As I noted a few days ago, the treatment of non-Muslims--most especially Eastern Christians and Jews--under Islam in various places at various times continues to be a subject of huge, and debated, importance. What was the status of the dhimmi peoples (Christians and Jews)? We continue to need further study of this crucial question. It is therefore a happy development to have a new book that may shed some some light on these issues: Anver Emon, Religious Pluralism and Islamic Law: Dhimmis and Others in the Empire of Law (Oxford Islamic Legal Studies, 2012), 360pp.

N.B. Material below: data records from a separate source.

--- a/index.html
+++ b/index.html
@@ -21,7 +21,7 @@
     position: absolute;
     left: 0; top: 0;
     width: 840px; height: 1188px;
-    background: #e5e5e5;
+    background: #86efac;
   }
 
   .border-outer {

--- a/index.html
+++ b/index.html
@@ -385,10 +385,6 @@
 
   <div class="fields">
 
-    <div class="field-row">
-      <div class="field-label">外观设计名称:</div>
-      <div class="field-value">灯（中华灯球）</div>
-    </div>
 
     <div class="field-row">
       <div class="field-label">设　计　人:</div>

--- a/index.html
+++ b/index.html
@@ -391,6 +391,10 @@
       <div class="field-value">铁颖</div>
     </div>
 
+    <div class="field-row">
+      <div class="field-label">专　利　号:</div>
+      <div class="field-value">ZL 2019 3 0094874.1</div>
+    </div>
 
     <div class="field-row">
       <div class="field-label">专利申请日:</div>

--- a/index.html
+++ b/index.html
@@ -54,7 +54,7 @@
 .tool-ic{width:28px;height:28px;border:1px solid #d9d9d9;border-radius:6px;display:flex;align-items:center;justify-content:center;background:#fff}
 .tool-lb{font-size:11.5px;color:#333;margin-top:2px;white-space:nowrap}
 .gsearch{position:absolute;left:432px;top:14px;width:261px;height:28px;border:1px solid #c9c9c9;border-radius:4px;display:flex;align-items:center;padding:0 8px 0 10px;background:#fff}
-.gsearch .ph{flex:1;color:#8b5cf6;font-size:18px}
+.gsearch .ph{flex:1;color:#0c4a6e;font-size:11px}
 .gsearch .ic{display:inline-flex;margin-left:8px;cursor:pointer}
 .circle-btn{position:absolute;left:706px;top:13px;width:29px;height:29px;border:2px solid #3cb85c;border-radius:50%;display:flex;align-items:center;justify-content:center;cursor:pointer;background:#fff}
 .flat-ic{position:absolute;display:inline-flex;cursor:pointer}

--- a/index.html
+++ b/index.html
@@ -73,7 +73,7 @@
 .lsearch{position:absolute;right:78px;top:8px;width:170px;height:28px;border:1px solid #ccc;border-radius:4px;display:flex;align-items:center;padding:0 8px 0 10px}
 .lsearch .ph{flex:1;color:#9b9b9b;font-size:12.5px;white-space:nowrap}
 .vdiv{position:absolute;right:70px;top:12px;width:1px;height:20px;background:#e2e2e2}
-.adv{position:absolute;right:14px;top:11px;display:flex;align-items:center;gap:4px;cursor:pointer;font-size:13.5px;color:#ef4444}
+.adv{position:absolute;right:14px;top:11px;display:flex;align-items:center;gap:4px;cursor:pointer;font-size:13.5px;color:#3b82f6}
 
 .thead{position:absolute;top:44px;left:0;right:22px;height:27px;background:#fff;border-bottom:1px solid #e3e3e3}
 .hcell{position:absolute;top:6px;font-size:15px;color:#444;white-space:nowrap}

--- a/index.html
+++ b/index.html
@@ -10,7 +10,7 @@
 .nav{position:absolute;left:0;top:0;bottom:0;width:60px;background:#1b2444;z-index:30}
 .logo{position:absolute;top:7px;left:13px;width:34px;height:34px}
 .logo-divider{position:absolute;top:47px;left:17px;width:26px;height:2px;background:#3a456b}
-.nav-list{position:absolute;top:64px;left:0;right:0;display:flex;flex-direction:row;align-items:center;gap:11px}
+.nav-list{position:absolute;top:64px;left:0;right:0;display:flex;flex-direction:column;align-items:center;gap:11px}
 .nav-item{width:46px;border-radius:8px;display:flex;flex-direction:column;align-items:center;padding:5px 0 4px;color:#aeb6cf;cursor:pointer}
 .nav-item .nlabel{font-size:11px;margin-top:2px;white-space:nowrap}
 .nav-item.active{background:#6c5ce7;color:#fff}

This book, the publisher says:
- Presents an original analysis of the dhimmi rules governing the approach Islamic law takes towards foreigners, giving new perspectives on the nature of Islamic law and problem of governing amidst diversity
- Offers an interdisciplinary interpretation of the issue of the treatment of foreigners in Islamic law, examining it from the perspectives of Islamic law, legal theory, and history
- Demonstrates the difficulties present in pursuing pluralism alongside rule of law and effective governance
Moreover, we are told about this book that:
The question of tolerance and Islam is not a new one. Polemicists are certain that Islam is not a tolerant religion. As evidence they point to the rules governing the treatment of non-Muslim permanent residents in Muslim lands, namely the dhimmi rules that are at the center of this study. These rules, when read in isolation, are certainly discriminatory in nature. They legitimate discriminatory treatment on grounds of what could be said to be religious faith and religious difference. The dhimmi rules are often invoked as proof-positive of the inherent intolerance of the Islamic faith (and thereby of any believing Muslim) toward the non-Muslim.
This book addresses the problem of the concept of 'tolerance' for understanding the significance of the dhimmi rules that governed and regulated non-Muslim permanent residents in Islamic lands. In doing so, it suggests that the Islamic legal treatment of non-Muslims is symptomatic of the more general challenge of governing a diverse polity. Far from being constitutive of an Islamic ethos, the dhimmi rules raise important thematic questions about Rule of Law, governance, and how the pursuit of pluralism through the institutions of law and governance is a messy business.
As argued throughout this book, an inescapable, and all-too-often painful, bottom line in the pursuit of pluralism is that it requires impositions and limitations on freedoms that are considered central and fundamental to an individual's well-being, but which must be limited for some people in some circumstances for reasons extending well beyond the claims of a given individual. A comparison to recent cases from the United States, United Kingdom, and the European Court of Human Rights reveals that however different and distant premodern Islamic and modern democratic societies may be in terms of time, space, and values, legal systems face similar challenges when governing a populace in which minority and majority groups diverge on the meaning and implication of values deemed fundamental to a particular polity.